* **WHAT THIS TASK INVOLVES**: Given the records below, the lines starting at the line with "[84,167,132,183] Usage //" and ending at the line with "(556, 610) none" should be output exactly, both end lines kept and pictures left out.

── SOURCE INFORMATION ──

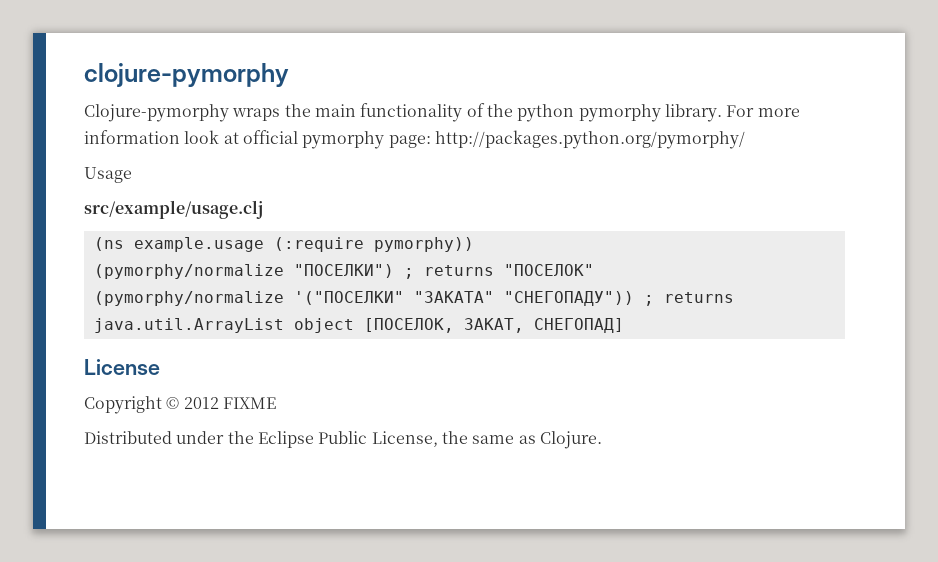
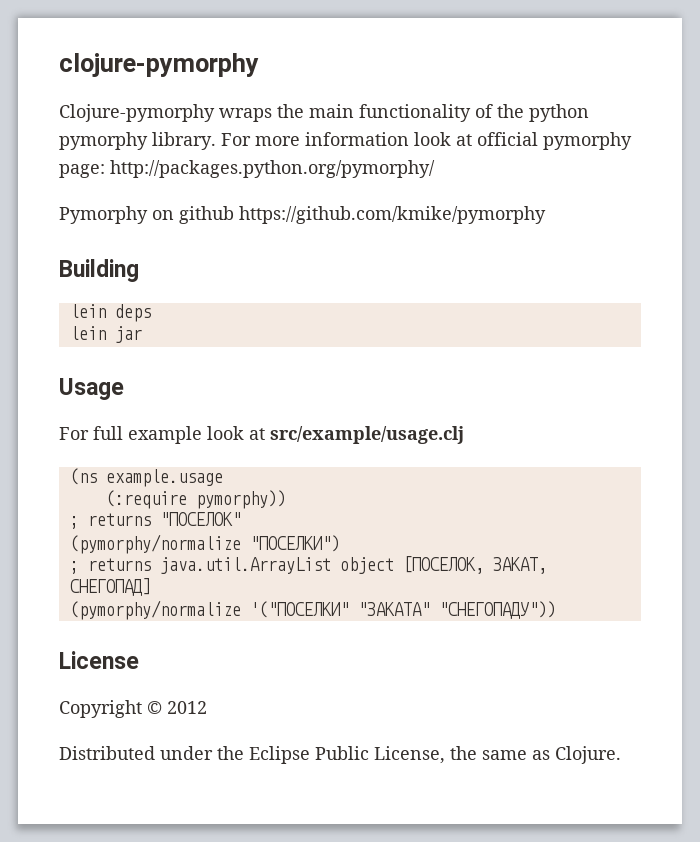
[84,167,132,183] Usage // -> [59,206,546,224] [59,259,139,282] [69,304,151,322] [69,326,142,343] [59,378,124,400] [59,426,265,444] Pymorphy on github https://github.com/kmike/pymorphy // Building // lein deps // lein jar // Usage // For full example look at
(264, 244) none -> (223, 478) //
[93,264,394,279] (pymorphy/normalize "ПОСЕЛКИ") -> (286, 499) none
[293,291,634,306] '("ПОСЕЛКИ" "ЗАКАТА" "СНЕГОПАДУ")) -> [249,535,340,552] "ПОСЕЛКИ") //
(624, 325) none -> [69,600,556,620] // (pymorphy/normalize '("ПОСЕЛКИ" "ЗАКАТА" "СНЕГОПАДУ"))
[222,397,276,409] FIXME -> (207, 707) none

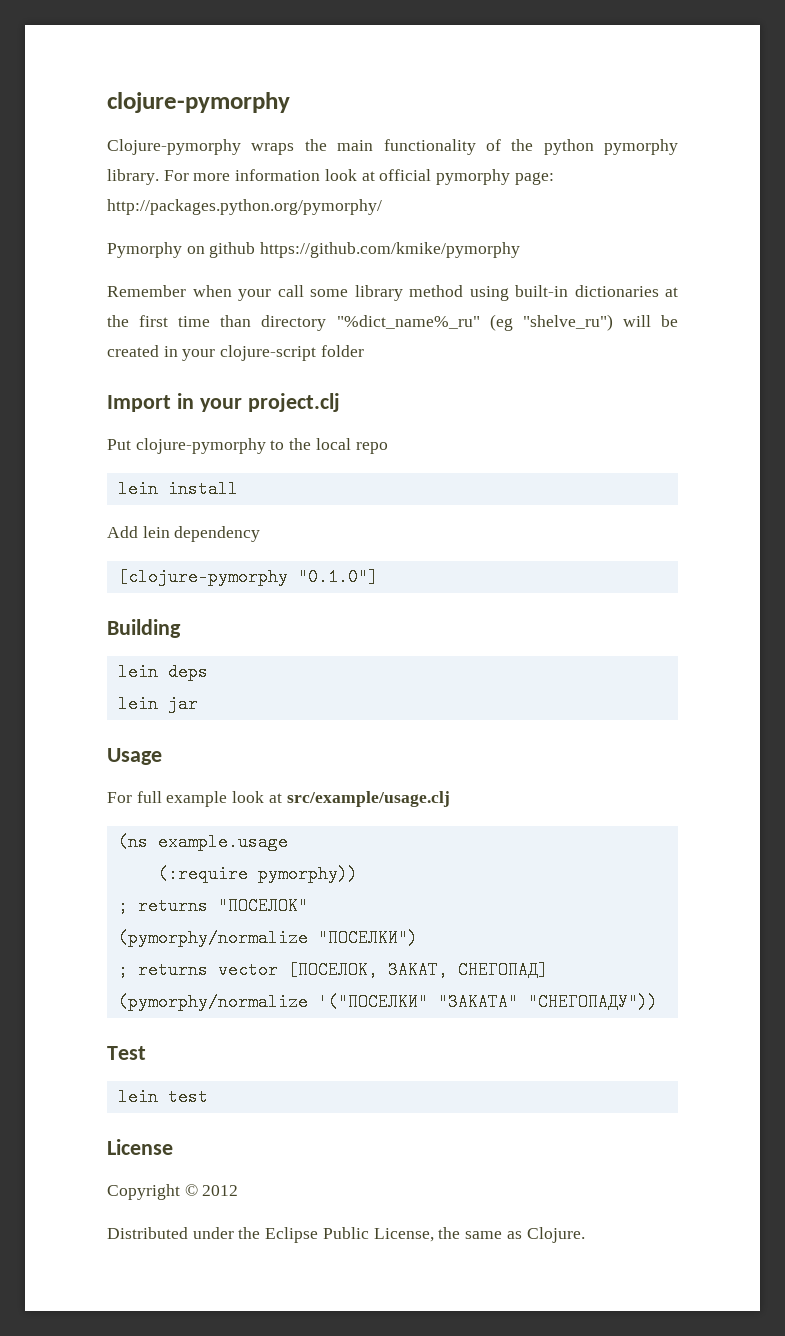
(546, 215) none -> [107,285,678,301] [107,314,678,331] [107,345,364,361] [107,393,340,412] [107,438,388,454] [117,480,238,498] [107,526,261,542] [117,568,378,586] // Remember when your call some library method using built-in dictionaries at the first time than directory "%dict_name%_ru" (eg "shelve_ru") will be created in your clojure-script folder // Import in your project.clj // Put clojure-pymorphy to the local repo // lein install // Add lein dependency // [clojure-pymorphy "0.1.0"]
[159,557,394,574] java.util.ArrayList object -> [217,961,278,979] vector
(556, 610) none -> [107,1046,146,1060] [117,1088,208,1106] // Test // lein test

───
── SOURCE INFORMATION ──

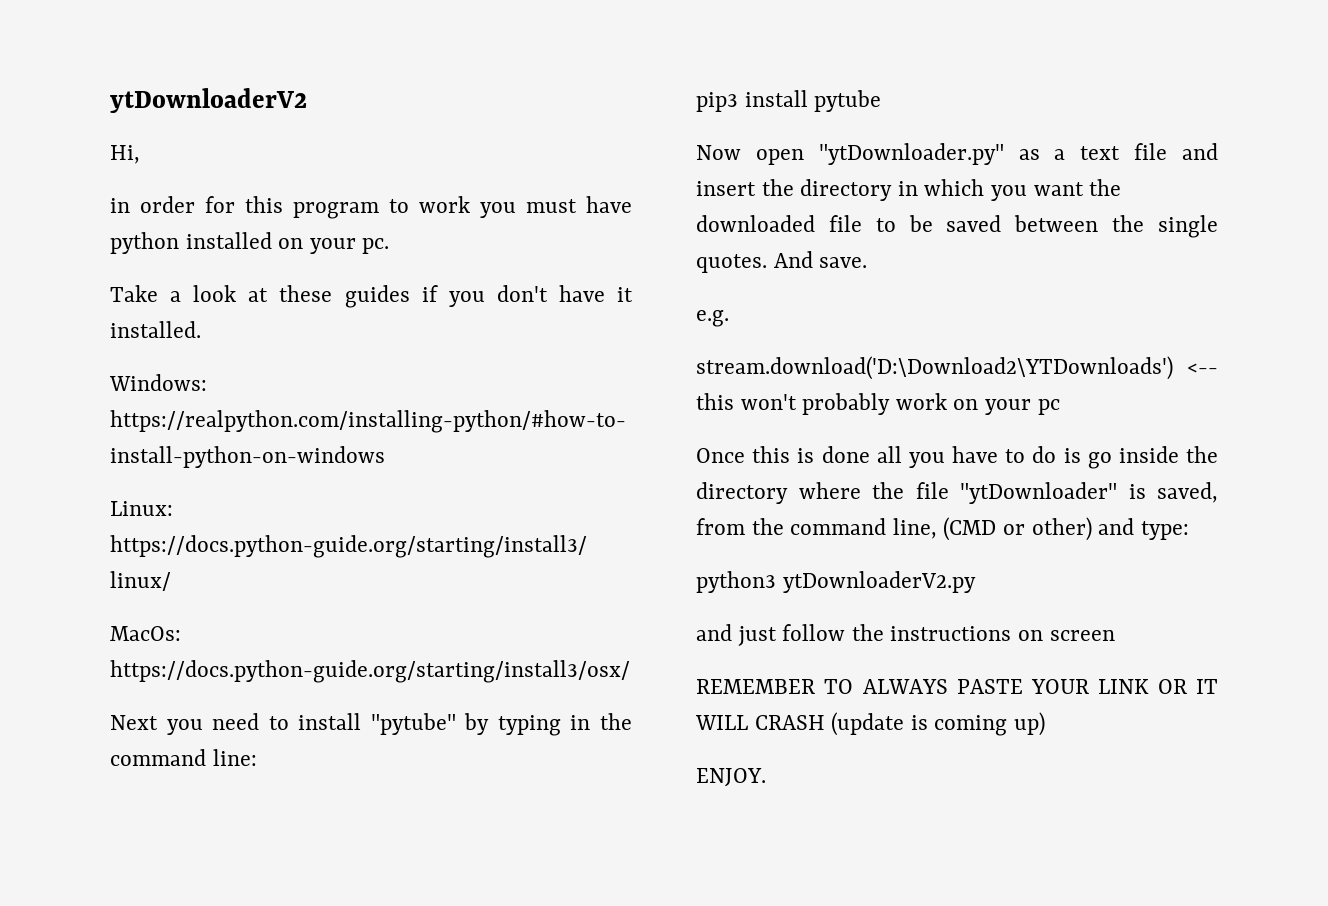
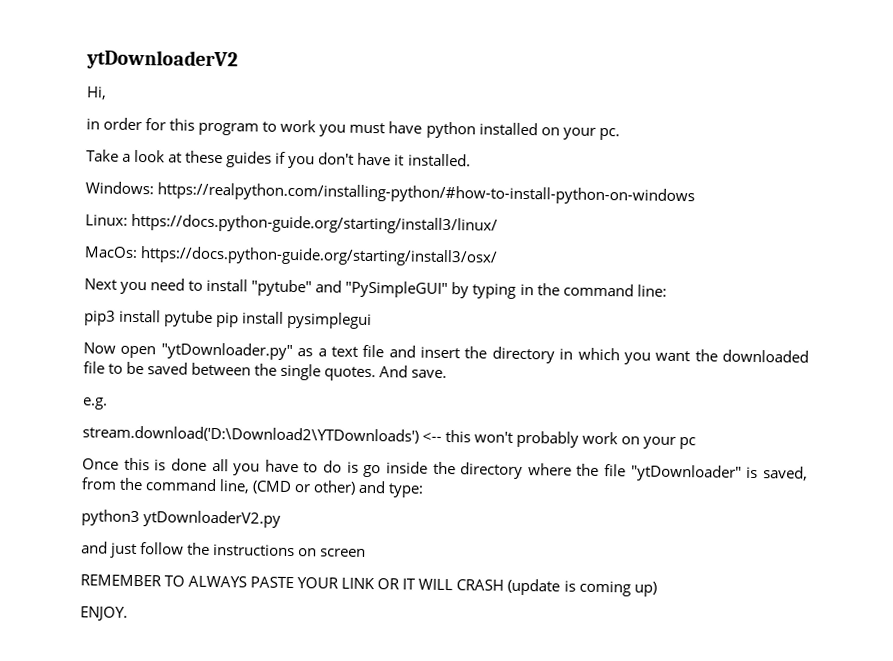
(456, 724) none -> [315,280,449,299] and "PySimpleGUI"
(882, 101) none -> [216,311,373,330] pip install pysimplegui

───

* **ANSWER FOR THIS EXERCISE**:
[84,167,132,183] Usage // -> [59,206,546,224] [59,259,139,282] [69,304,151,322] [69,326,142,343] [59,378,124,400] [59,426,265,444] Pymorphy on github https://github.com/kmike/pymorphy // Building // lein deps // lein jar // Usage // For full example look at
(264, 244) none -> (223, 478) //
[93,264,394,279] (pymorphy/normalize "ПОСЕЛКИ") -> (286, 499) none
[293,291,634,306] '("ПОСЕЛКИ" "ЗАКАТА" "СНЕГОПАДУ")) -> [249,535,340,552] "ПОСЕЛКИ") //
(624, 325) none -> [69,600,556,620] // (pymorphy/normalize '("ПОСЕЛКИ" "ЗАКАТА" "СНЕГОПАДУ"))
[222,397,276,409] FIXME -> (207, 707) none

(546, 215) none -> [107,285,678,301] [107,314,678,331] [107,345,364,361] [107,393,340,412] [107,438,388,454] [117,480,238,498] [107,526,261,542] [117,568,378,586] // Remember when your call some library method using built-in dictionaries at the first time than directory "%dict_name%_ru" (eg "shelve_ru") will be created in your clojure-script folder // Import in your project.clj // Put clojure-pymorphy to the local repo // lein install // Add lein dependency // [clojure-pymorphy "0.1.0"]
[159,557,394,574] java.util.ArrayList object -> [217,961,278,979] vector
(556, 610) none -> [107,1046,146,1060] [117,1088,208,1106] // Test // lein test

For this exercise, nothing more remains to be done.